■ **Work order**
Although the data below holds other lines too, output only those from the line with "(159, 305) none" up to and including the line with "[65,56,360,75] Job prioritisation", exactly as they appear.

■ **Supplied data**
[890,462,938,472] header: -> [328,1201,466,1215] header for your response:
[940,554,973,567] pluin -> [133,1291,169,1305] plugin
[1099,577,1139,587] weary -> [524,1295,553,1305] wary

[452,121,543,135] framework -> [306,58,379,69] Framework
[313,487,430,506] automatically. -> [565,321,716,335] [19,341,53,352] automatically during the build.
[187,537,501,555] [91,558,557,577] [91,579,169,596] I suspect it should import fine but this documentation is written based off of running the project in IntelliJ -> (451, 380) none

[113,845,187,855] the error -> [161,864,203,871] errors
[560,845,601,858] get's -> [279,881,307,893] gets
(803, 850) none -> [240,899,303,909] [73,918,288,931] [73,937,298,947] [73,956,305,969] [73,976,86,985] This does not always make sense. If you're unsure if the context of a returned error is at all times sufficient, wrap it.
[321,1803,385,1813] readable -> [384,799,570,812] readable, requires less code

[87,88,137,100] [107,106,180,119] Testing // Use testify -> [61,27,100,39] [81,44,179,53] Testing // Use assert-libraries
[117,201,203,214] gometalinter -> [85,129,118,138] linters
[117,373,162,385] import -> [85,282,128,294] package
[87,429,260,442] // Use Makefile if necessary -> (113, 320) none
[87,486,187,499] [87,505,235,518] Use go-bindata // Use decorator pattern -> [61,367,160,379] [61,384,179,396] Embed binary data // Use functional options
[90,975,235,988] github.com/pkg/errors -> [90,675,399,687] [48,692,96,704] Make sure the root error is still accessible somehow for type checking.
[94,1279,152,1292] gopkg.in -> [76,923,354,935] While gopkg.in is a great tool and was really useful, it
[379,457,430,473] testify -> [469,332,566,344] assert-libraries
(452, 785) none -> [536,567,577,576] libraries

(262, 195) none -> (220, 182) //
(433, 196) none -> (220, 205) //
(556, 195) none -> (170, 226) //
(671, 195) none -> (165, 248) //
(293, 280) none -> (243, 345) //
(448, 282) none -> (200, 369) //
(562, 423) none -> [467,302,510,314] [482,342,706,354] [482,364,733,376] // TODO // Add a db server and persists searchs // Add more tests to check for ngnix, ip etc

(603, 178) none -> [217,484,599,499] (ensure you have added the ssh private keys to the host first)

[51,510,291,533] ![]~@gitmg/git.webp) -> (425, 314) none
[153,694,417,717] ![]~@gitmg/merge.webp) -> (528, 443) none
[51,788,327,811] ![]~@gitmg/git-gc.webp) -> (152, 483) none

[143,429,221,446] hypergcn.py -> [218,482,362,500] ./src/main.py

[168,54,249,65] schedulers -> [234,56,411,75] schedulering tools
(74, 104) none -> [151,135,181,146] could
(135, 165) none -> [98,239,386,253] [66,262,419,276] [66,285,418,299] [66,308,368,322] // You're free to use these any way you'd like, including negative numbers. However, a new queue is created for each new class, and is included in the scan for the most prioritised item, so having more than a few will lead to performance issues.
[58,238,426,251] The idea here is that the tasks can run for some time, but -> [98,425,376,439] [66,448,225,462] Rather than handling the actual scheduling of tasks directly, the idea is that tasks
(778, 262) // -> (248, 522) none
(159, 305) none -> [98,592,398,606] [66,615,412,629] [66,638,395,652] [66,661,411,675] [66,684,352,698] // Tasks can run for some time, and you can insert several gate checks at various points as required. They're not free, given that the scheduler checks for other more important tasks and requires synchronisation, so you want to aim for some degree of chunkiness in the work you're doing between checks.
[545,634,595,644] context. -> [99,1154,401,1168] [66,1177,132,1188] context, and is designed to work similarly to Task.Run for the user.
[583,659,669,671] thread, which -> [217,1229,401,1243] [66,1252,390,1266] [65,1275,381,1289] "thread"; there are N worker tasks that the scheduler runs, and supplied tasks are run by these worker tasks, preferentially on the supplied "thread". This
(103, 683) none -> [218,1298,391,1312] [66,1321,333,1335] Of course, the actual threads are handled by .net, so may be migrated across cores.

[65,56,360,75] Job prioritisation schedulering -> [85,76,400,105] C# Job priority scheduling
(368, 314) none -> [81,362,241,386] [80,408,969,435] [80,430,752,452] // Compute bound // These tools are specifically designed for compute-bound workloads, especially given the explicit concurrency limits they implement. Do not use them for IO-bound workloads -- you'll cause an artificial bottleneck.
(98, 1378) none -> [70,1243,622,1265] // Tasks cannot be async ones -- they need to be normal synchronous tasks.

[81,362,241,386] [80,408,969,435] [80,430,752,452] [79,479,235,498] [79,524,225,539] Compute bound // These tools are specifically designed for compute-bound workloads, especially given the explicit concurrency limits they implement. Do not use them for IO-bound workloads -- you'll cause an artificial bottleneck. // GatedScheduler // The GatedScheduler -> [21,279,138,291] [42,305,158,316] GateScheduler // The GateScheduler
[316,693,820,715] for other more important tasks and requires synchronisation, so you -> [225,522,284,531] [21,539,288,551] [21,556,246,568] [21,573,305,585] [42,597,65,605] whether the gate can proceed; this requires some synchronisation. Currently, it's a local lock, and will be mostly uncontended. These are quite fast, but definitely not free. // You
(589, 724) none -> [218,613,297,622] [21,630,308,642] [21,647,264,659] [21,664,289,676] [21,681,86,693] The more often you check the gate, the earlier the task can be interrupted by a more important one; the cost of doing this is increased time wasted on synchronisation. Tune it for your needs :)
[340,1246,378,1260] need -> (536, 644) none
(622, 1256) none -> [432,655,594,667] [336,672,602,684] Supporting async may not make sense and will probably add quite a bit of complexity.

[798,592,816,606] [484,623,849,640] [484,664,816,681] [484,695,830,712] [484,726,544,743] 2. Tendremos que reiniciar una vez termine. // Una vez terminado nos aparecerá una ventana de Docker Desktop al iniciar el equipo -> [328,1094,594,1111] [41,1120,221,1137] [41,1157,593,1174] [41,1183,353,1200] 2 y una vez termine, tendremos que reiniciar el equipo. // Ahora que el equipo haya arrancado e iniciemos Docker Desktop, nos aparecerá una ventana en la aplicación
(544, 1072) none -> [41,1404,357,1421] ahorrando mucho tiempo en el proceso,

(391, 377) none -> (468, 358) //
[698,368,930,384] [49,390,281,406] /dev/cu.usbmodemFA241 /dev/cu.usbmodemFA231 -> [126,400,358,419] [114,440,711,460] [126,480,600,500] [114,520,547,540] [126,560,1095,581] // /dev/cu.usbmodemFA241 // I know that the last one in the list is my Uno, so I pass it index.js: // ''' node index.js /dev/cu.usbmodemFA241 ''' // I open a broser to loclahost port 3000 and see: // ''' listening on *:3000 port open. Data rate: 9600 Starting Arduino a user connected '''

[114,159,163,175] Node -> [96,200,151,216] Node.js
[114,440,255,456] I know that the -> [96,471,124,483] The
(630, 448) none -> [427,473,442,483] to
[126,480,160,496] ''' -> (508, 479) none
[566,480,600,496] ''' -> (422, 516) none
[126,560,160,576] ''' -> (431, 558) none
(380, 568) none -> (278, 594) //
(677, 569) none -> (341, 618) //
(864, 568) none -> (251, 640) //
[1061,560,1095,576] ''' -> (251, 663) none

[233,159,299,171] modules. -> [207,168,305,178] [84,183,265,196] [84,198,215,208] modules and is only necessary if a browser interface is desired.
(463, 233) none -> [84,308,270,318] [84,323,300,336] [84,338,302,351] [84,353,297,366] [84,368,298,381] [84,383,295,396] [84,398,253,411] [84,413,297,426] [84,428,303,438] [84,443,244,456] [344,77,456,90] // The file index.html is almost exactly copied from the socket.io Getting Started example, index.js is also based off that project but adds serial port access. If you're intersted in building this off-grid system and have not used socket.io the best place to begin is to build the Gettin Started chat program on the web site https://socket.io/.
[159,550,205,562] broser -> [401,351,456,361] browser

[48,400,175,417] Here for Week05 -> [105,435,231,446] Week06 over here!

■ **Exercise response**
(159, 305) none -> [98,592,398,606] [66,615,412,629] [66,638,395,652] [66,661,411,675] [66,684,352,698] // Tasks can run for some time, and you can insert several gate checks at various points as required. They're not free, given that the scheduler checks for other more important tasks and requires synchronisation, so you want to aim for some degree of chunkiness in the work you're doing between checks.
[545,634,595,644] context. -> [99,1154,401,1168] [66,1177,132,1188] context, and is designed to work similarly to Task.Run for the user.
[583,659,669,671] thread, which -> [217,1229,401,1243] [66,1252,390,1266] [65,1275,381,1289] "thread"; there are N worker tasks that the scheduler runs, and supplied tasks are run by these worker tasks, preferentially on the supplied "thread". This
(103, 683) none -> [218,1298,391,1312] [66,1321,333,1335] Of course, the actual threads are handled by .net, so may be migrated across cores.

[65,56,360,75] Job prioritisation schedulering -> [85,76,400,105] C# Job priority scheduling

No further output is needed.